Concludiamo con i gusti personali: Bolle o Baryshnikov?
«Baryshnikov; vecchia scuola».
La ballerina a cui si è ispirata?
«Sono cresciuta con miti come Carla Fracci e Liliana Cosi, ma anche oggi ci sono ballerine molto brave come Sabrina Brazzo».
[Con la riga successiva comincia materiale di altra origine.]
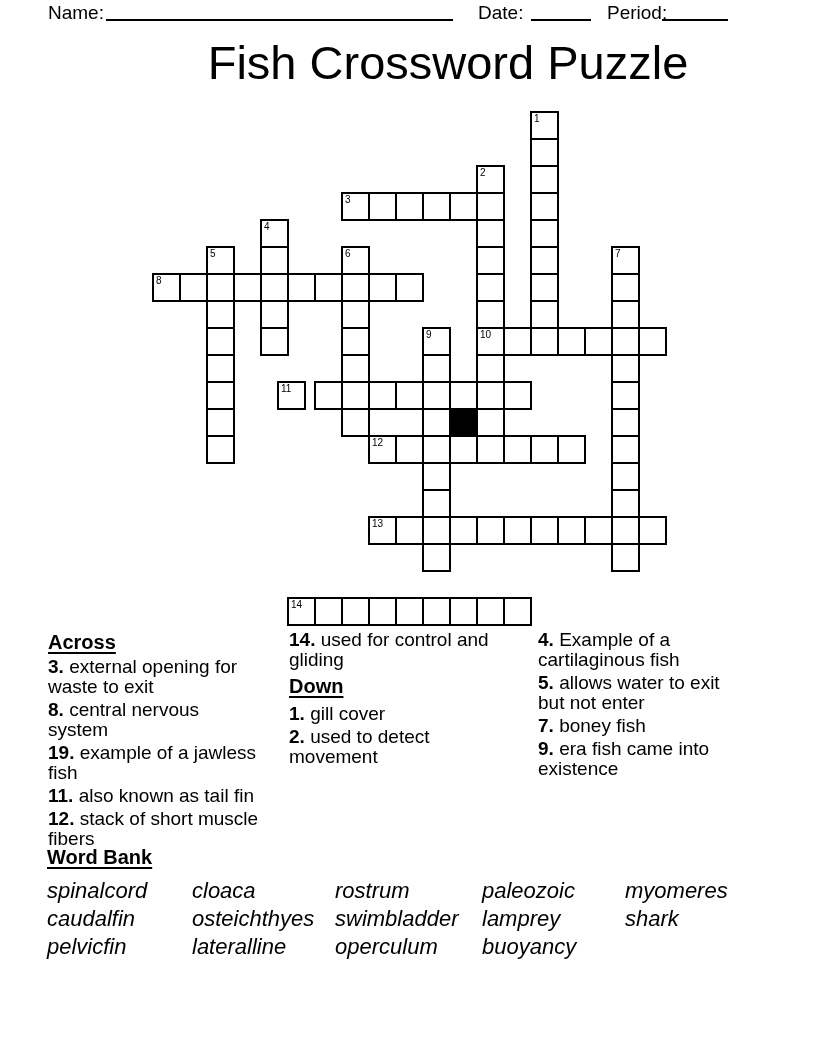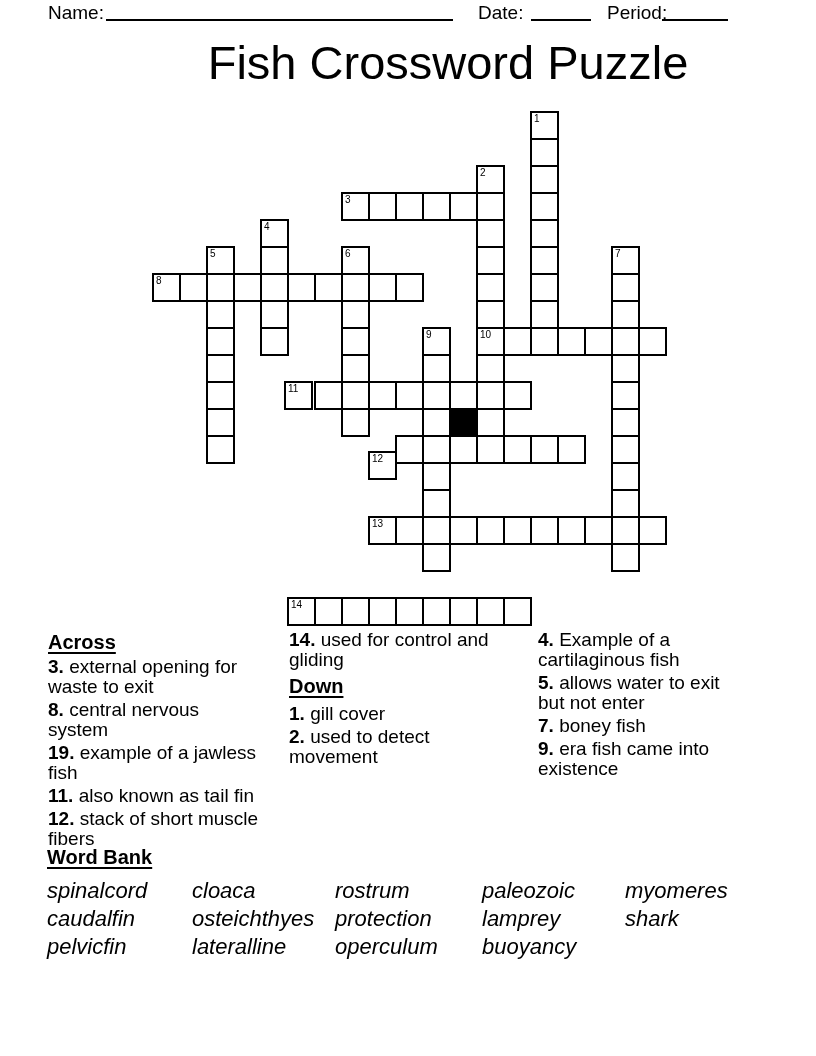"11" div.cell { left: 132px -> 125px }
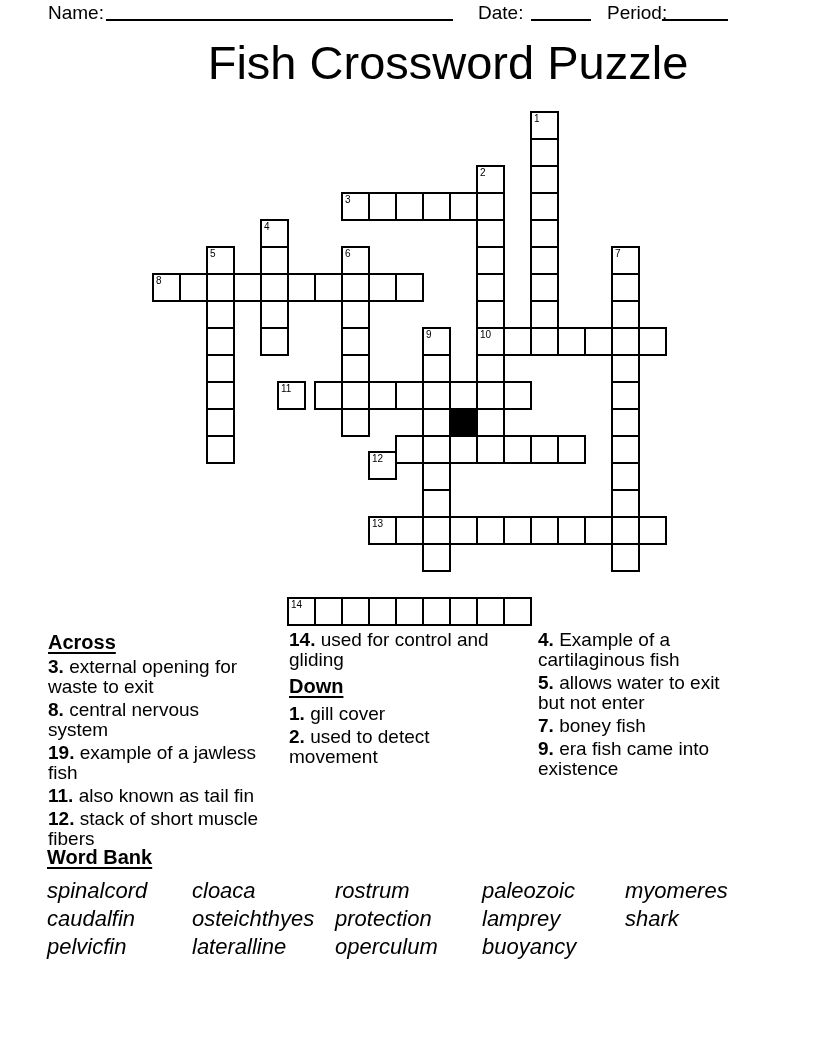"12" div.cell { margin-top: 16px -> none }
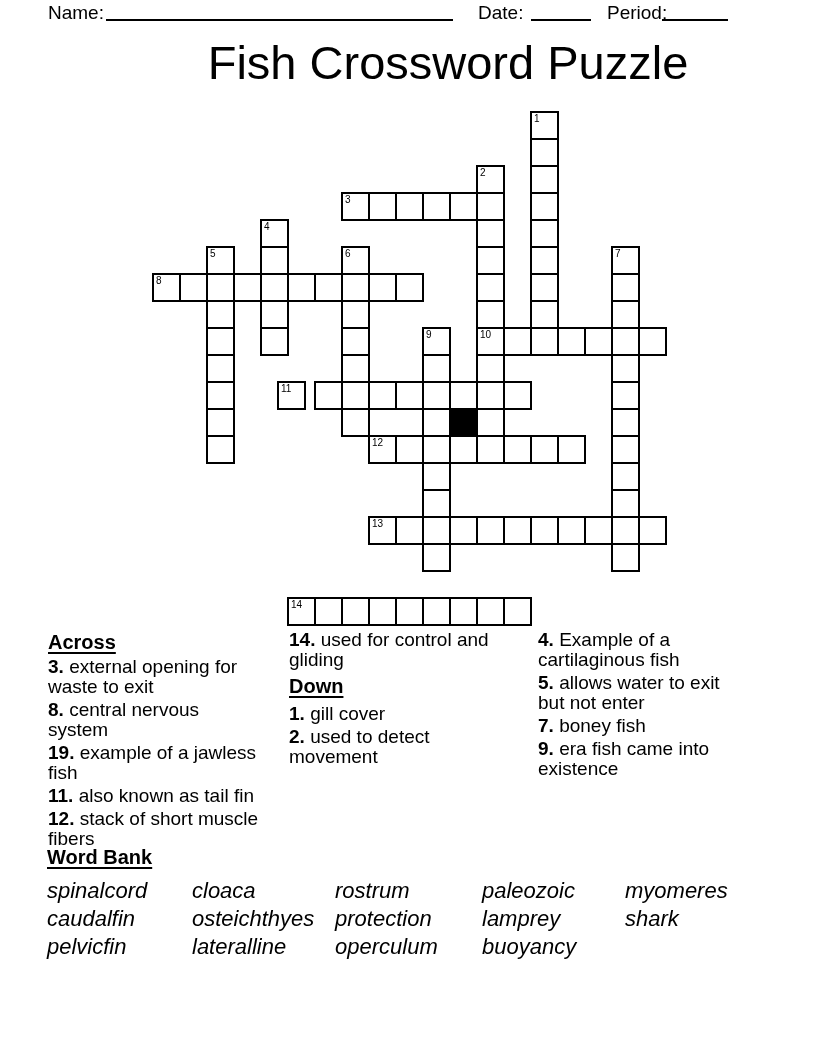"protection" span.wb-word { text: protection -> swimbladder }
Musica preferita per le coreografie?
«A me piace tanto la nostra Elisa, specie nei brani più introspettivi, ma per il resto adoro il Metal, l’Hard Rock, l’Etnico…».
La mia faccia non riesce a nascondere la sorpresa. Altro che solo musica classica e facce incipriate! Ragazzi, qui si suda! E mi piace chiudere qui l’intervista, scoprendo i gusti decisi di questa atleta e allenatrice eccezionale, della cui forza nessuno sospetta. ‘Bronza coverta’ si dice da noi. Ovviamente l’età (è giovane e lo sarà per sempre) non gliela chiedo, vi dico solo che è una Capricorno, così forse avrete la chiave per scoprire come riesce a fare tante cose. Pretty Woman sì, ma soprattutto Wonder!
Per quanto mi riguarda, già mi vedo col tutù sul mio corpo da ippopotamo a volteggiare libero nell’aria… ih ih ih ihi, the lion sleeps tonight, a wimma wè a wimma wè.